Dormir com a chuva no telhado de casa não é um som reconfortante para as 21 mil famílias que moram nas 89 áreas de risco de Fortaleza. A água traz consigo uma ameaça real de alagamentos e, com eles, prejuízos, como os que atingiram 3.110 pessoas cadastradas junto à Coordenadoria Municipal de Proteção e Defesa Civil. Do montante, 1.229 famílias foram autorizadas a receber um valor de aproximadamente mil reais, mas 336 ainda aguardam o auxílio da Prefeitura.
É o caso da moradora do Barroso I, Olga Rafaelly Gonçalves da Silva, 32, que teve a casa invadida pelas águas no dia 24 de janeiro. O recurso chegaria para substituir alguns dos bens perdidos no alagamento. Em nota, a coordenadoria especial explicou que 1.881 pedidos foram arquivados por "estarem fora da poligonal (de alagamento) ou não atenderem aos critérios". Há ainda dez sob análise.
Desde a visita dos agentes da Prefeitura, no Conjunto Nova Assunção, há cerca de quatro meses, Olga Rafaelly não tem notícias sobre o andamento do auxílio. Desempregada, ela viu cômodas e armário serem destruídos pela água. "Quando dá uma chuvinha, a gente não dorme à noite, preocupada e com medo de amanhecer o dia com a casa cheia d'água. A gente também fica preocupada com as crianças que não tem para onde ir", lamenta Olga.
A mesma tensão cerca toda a vizinhança ultimamente. As sete pessoas que moravam na casa da estudante de direito Flávia Cavalcante Queiroz, 29, tiveram que se mudar para a residência dos avós. Parte das coisas está em cima de mesas e a outra armazenada no vizinho. "Perdi tudo. Esse ano já foram quatro alagamentos em que a água subiu mais de um metro e meio", relata.
Flávia acrescenta que também há riscos à segurança. "Na última (grande chuva), morreu uma criança eletrocutada porque a água subiu no nível da tomada. Ele estava deitado na rede, desceu e morreu. Então é um caso muito sério", narra.
Insuficiente
A moradora do São Cristóvão, Ana Lúcia, 45, enfrenta uma situação crítica por estar desempregada e cuidar sozinha de quatro filhos. Sofrendo com enchentes desde o dia 11 de janeiro, a família perdeu vestuário, fogão, ventilador, alimentos, armário, cama, três colchões e outros bens importantes na moradia.
Mesmo estando entre os 883 cadastros que já receberam o auxílio, a mulher fala que o valor de mil reais não foi suficiente para repor os utensílios danificados, apenas os colchões e o ventilador. "Não cobriu o que eu perdi", lamenta.

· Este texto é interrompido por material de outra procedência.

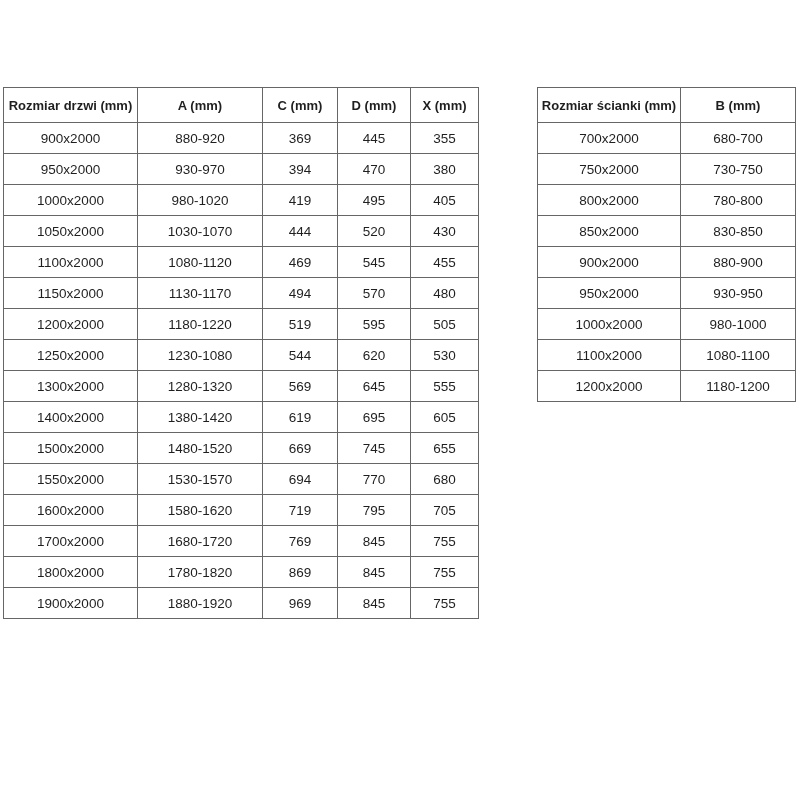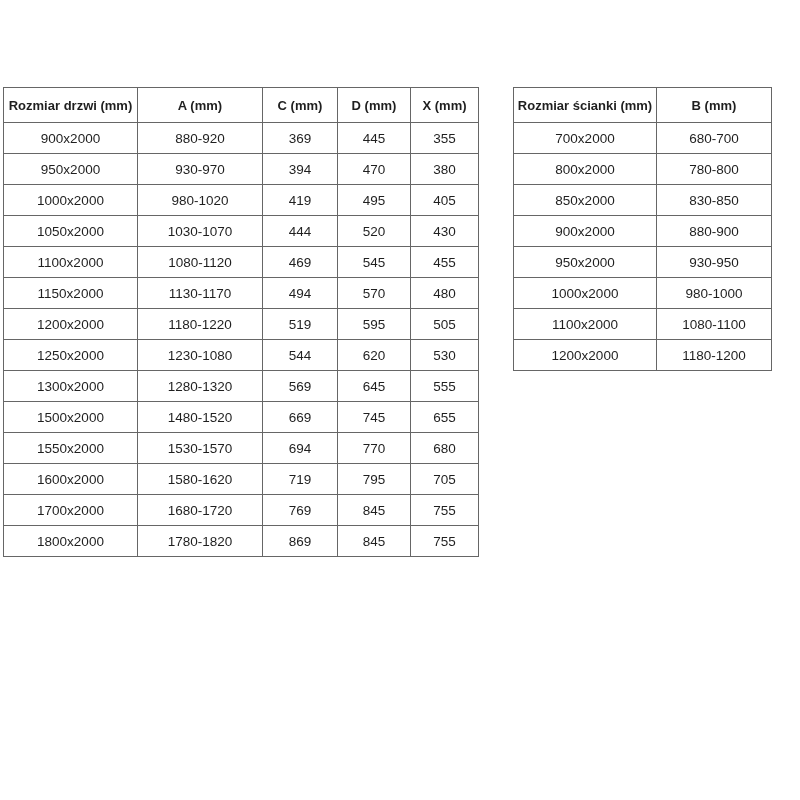--- a/index.html
+++ b/index.html
@@ -15,21 +15,21 @@
     position: relative;
     width: 800px;
     height: 744px;
     background: #ffffff;
   }
   .tbl-wrap {
     position: absolute;
     top: 87px;
   }
   .tbl-wrap.left  { left: 3px; }
-  .tbl-wrap.right { left: 513px; }
+  .tbl-wrap.right { left: 537px; }
 
   table.spec-table {
     border-collapse: collapse;
     table-layout: fixed;
   }
   table.spec-table th,
   table.spec-table td {
     border: 1px solid #666666;
     text-align: center;
     vertical-align: middle;
@@ -139,20 +139,27 @@
             <td>530</td>
           </tr>
           <tr>
             <td>1300x2000</td>
             <td>1280-1320</td>
             <td>569</td>
             <td>645</td>
             <td>555</td>
           </tr>
           <tr>
+            <td>1400x2000</td>
+            <td>1380-1420</td>
+            <td>619</td>
+            <td>695</td>
+            <td>605</td>
+          </tr>
+          <tr>
             <td>1500x2000</td>
             <td>1480-1520</td>
             <td>669</td>
             <td>745</td>
             <td>655</td>
           </tr>
           <tr>
             <td>1550x2000</td>
             <td>1530-1570</td>
             <td>694</td>
@@ -170,20 +177,27 @@
             <td>1700x2000</td>
             <td>1680-1720</td>
             <td>769</td>
             <td>845</td>
             <td>755</td>
           </tr>
           <tr>
             <td>1800x2000</td>
             <td>1780-1820</td>
             <td>869</td>
+            <td>845</td>
+            <td>755</td>
+          </tr>
+          <tr>
+            <td>1900x2000</td>
+            <td>1880-1920</td>
+            <td>969</td>
             <td>845</td>
             <td>755</td>
           </tr>
         </tbody>
     </table>
   </div>
 
   <div class="tbl-wrap right">
     <table class="spec-table" id="table-1">
       <colgroup>
@@ -195,20 +209,24 @@
             <th>Rozmiar ścianki (mm)</th>
             <th>B (mm)</th>
           </tr>
         </thead>
       <tbody>
           <tr>
             <td>700x2000</td>
             <td>680-700</td>
           </tr>
           <tr>
+            <td>750x2000</td>
+            <td>730-750</td>
+          </tr>
+          <tr>
             <td>800x2000</td>
             <td>780-800</td>
           </tr>
           <tr>
             <td>850x2000</td>
             <td>830-850</td>
           </tr>
           <tr>
             <td>900x2000</td>
             <td>880-900</td>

Sem condições de reestruturar a casa onde, Ana Lúcia relembra a agonia que viveu. "Quando começou a dar uma chuva pesada, eu imaginava: 'Meu Deus, quantos anos eu passei gastando com tudo o que tenho e estou perdendo num piscar de olhos?'. Eu chorava que nem uma criança e minha filha (falava), 'mãe, tenha calma, vai dar certo'.